A plan to poison 3,500 ravens in Idaho won’t proceed this year as state wildlife managers had hoped. The idea is to stop the ravens from eating the eggs of the imperilled sage grouse.
It would be a two-year experiment. Idaho Fish and Game wants to plant 14,000 pesticide-laced, hard-boiled chicken eggs in parts of the state where sage grouse are rapidly declining.
But the raven-killing pesticide has to be administered by wildlife agents with the USDA and a federal environmental assessment won’t be completed in time to distribute the lethal eggs this year.
Todd Tucci, an attorney with the Boise-based Advocates for the West, said the delay will give the firm more time to raise concerns -- with other federal agencies and with the public.

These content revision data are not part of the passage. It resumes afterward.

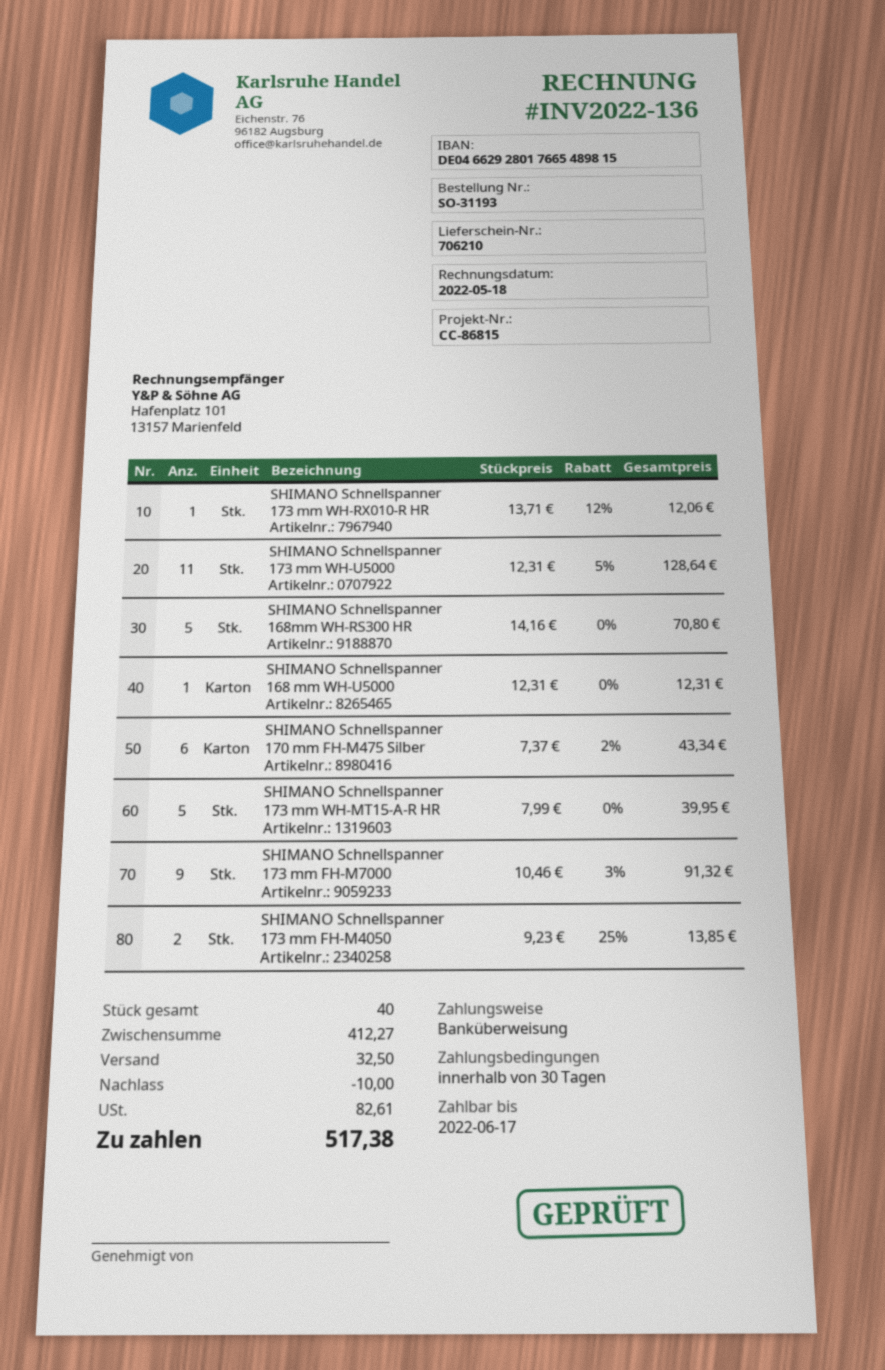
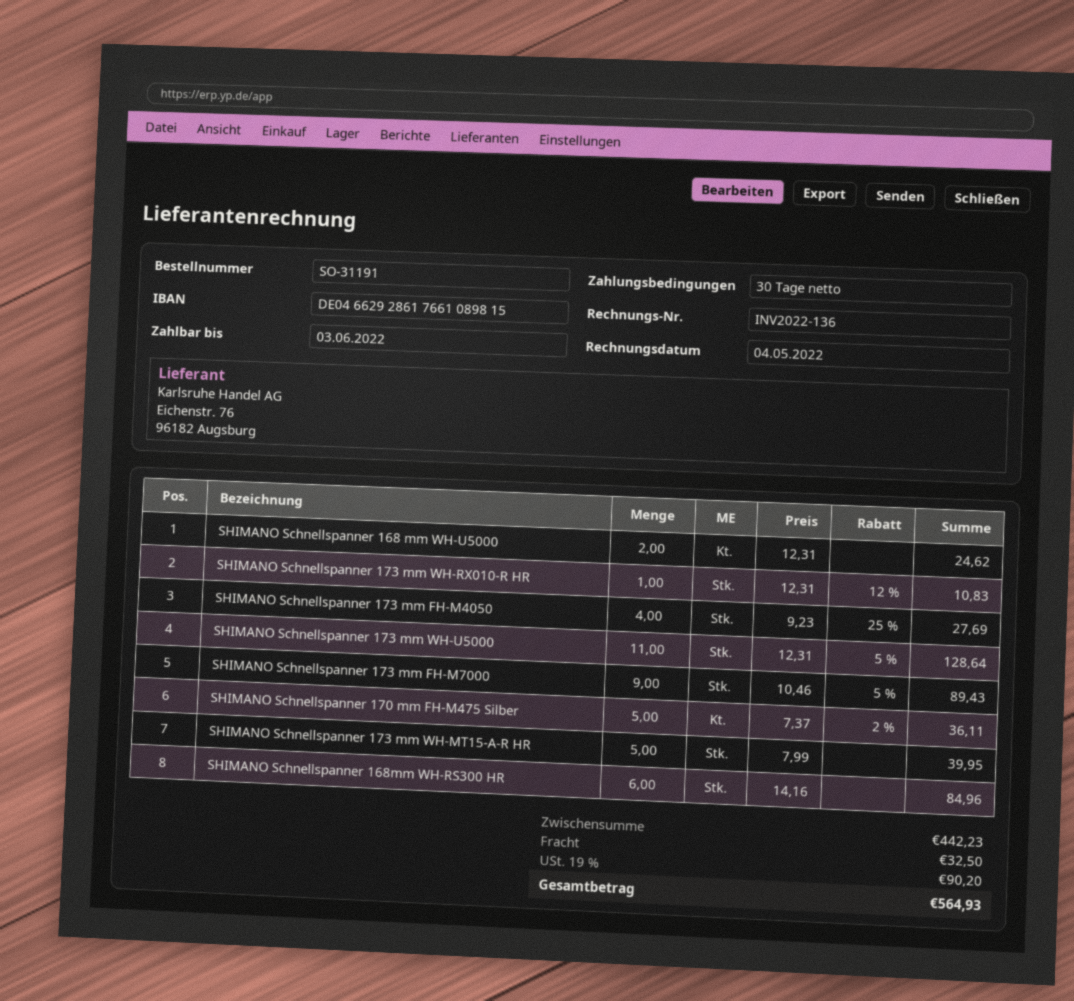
order number: SO-31193 -> SO-31191
invoice date: 2022-05-18 -> 2022-05-04
due date: 2022-06-17 -> 2022-06-03
bank account: DE04662928017665489815 -> DE04662928617661089815
SHIMANO Schnellspanner 173 mm WH-RX010-R HR: 1 x 13.71 - 12% = 12.06 -> 1 x 12.31 - 12% = 10.83
SHIMANO Schnellspanner 168mm WH-RS300 HR: 5 x 14.16 = 70.80 -> 6 x 14.16 = 84.96
SHIMANO Schnellspanner 168 mm WH-U5000: 1 x 12.31 = 12.31 -> 2 x 12.31 = 24.62
SHIMANO Schnellspanner 170 mm FH-M475 Silber: 6 x 7.37 - 2% = 43.34 -> 5 x 7.37 - 2% = 36.11
SHIMANO Schnellspanner 173 mm FH-M7000: 9 x 10.46 - 3% = 91.32 -> 9 x 10.46 - 5% = 89.43
SHIMANO Schnellspanner 173 mm FH-M4050: 2 x 9.23 - 25% = 13.85 -> 4 x 9.23 - 25% = 27.69
subtotal: 412.27 -> 442.23
discount: 10.00 -> none
tax: 82.61 -> 90.20
total: 517.38 -> 564.93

“And the more people find out about this project, the more alarmed they’re going to be,” he said.
Conservation groups call it a ridiculous scheme. An online petition against the plan has received more than 60,000 signatures.
In April, Advocates for the West and six other groups sent a letter to Agriculture Secretary Tom Vilsack condemning the plan. They argue poisoning ravens won’t stop the deterioration of sage grouse habitat and could turn other wildlife, like owls, into collateral damage.

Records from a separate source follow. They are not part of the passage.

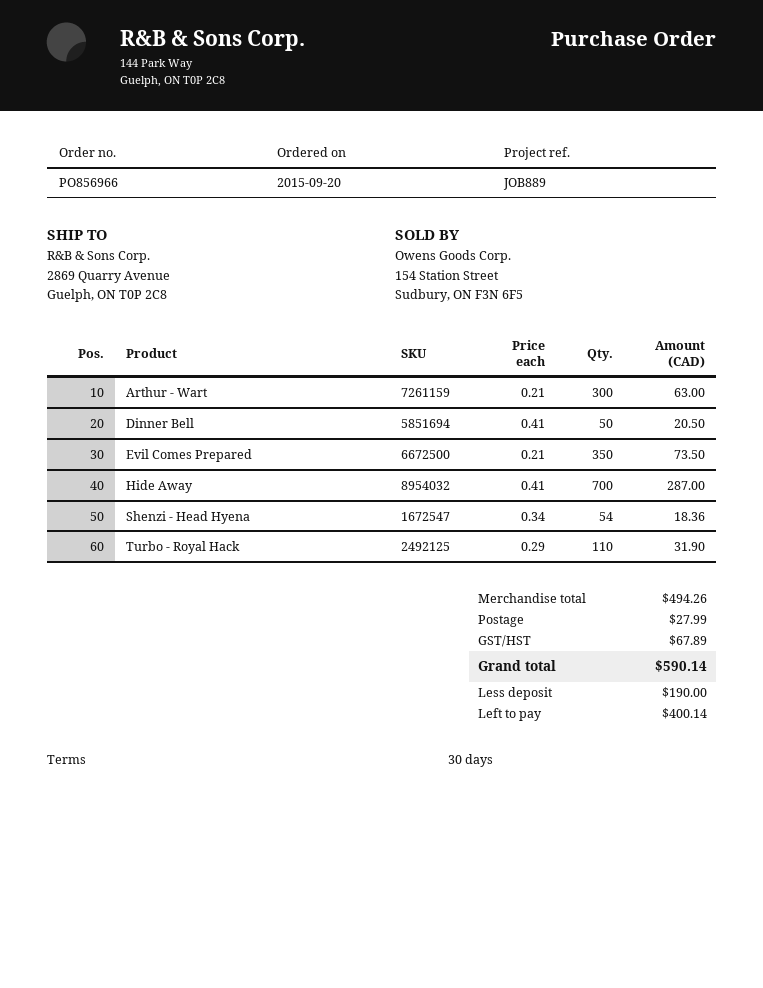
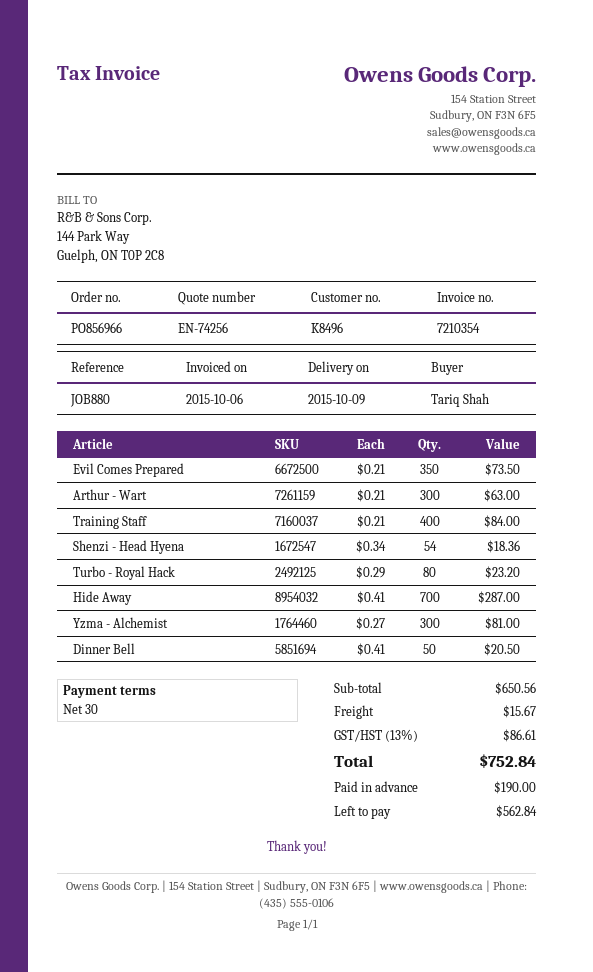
reference: JOB889 -> JOB880
Turbo - Royal Hack: 110 x 0.29 = 31.90 -> 80 x 0.29 = 23.20
Training Staff: none -> 400 x 0.21 = 84.00
Yzma - Alchemist: none -> 300 x 0.27 = 81.00
subtotal: 494.26 -> 650.56
shipping: 27.99 -> 15.67
tax: 67.89 -> 86.61
total: 590.14 -> 752.84
balance: 400.14 -> 562.84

Western states are working against the clock to keep the odd-looking sage grouse off the endangered species list -- a move likely to trigger federal grazing restrictions.

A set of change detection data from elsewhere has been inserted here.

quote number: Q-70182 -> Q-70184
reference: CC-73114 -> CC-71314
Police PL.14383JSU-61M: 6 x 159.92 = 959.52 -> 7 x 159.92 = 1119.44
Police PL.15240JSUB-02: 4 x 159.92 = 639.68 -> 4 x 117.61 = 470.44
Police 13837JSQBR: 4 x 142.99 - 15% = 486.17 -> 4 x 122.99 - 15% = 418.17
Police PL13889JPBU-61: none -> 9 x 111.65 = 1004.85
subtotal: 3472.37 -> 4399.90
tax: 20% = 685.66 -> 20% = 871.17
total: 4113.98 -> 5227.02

Fish and Game officials say raven populations, on the other hand, are booming. Unlike the sage grouse, they thrive on human development and its byproducts -- things like roadkill, livestock carcasses, powerpoles, and landfills. In addition to the ravens killed by poisoning, Idaho Fish and Game would kill another 500 ravens over two years by hunting the bird and destroying their eggs.